### Task material

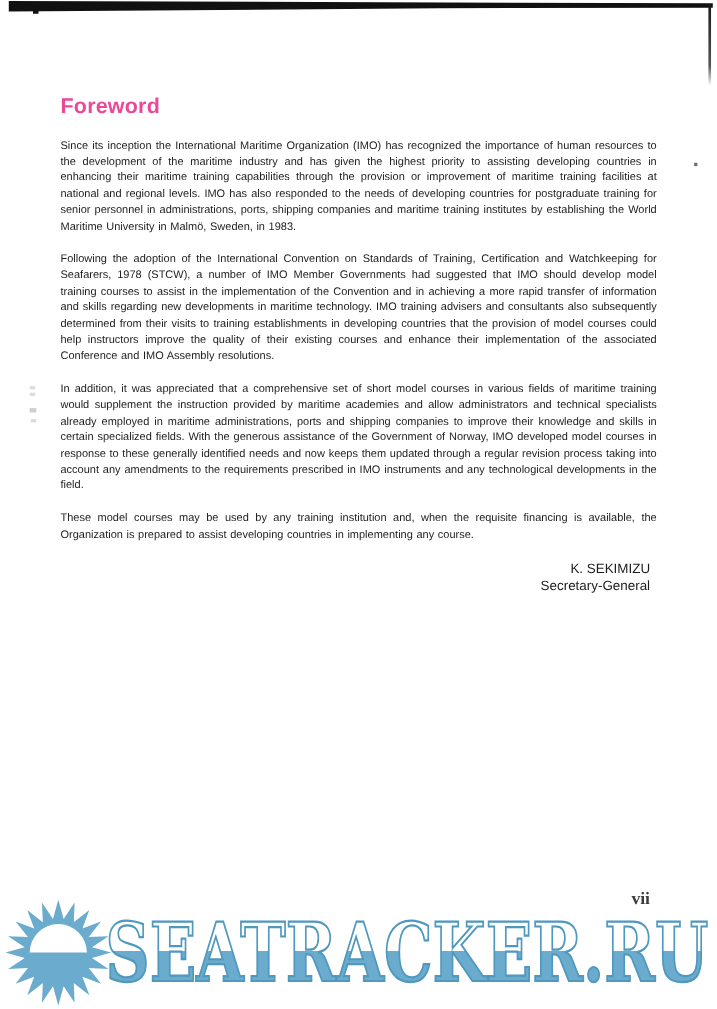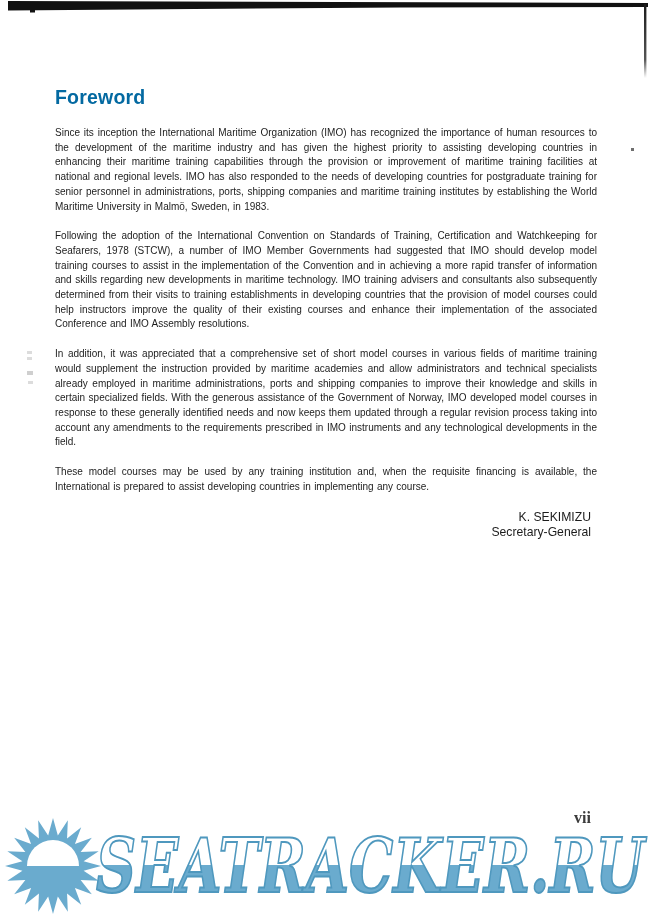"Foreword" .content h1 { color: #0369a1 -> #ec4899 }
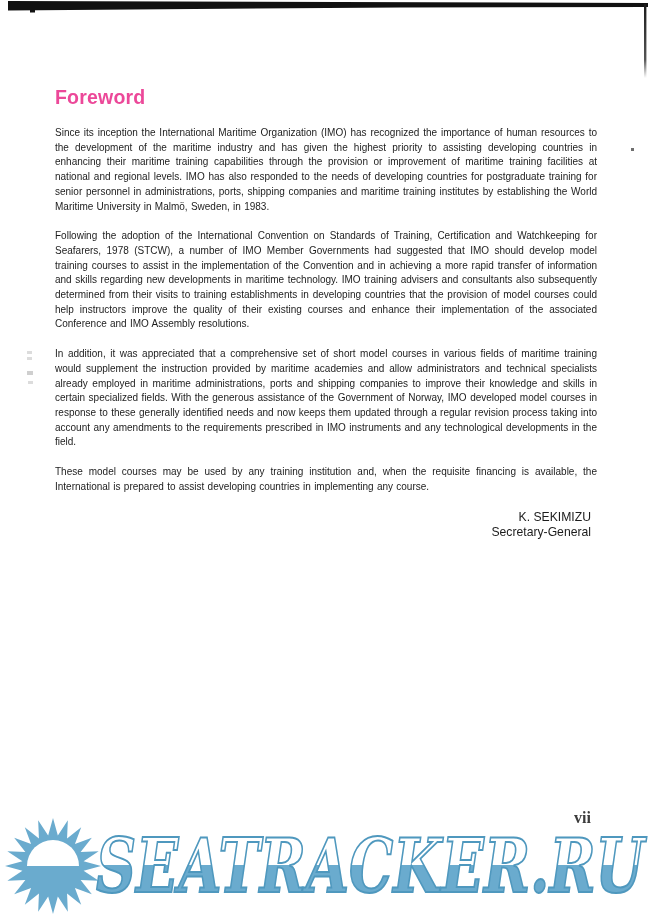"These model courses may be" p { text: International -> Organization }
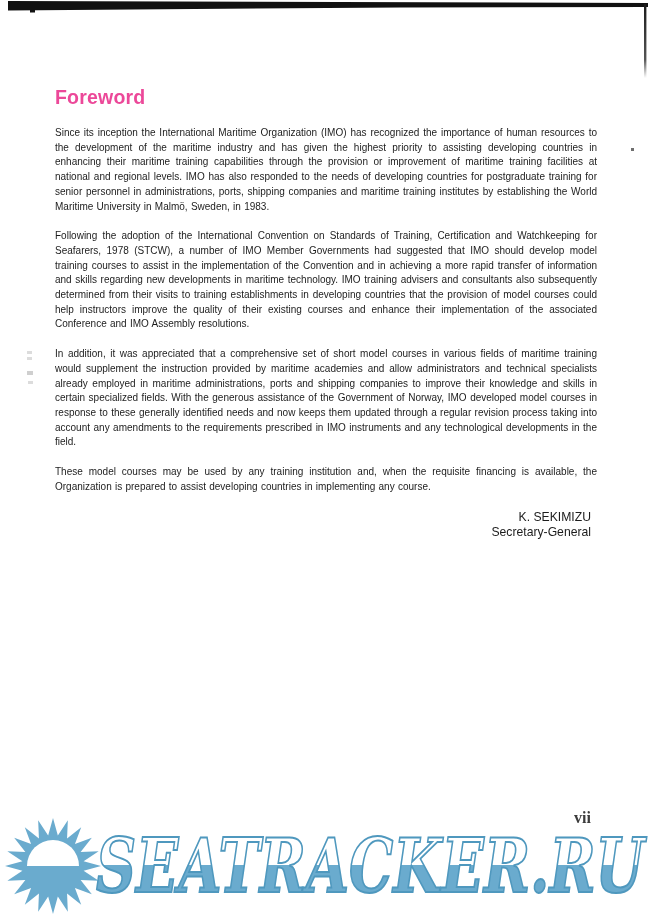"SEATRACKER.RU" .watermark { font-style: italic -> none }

######
### Task material

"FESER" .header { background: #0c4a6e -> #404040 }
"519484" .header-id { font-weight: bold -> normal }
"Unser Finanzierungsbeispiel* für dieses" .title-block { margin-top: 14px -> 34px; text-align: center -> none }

######

How to complete this task: Give the lines above again exactly, from the one containing "model courses may" to the one containing "font-style: italic ->", both included, but leave out the pictures.

Answer area:
"These model courses may be" p { text: International -> Organization }
"SEATRACKER.RU" .watermark { font-style: italic -> none }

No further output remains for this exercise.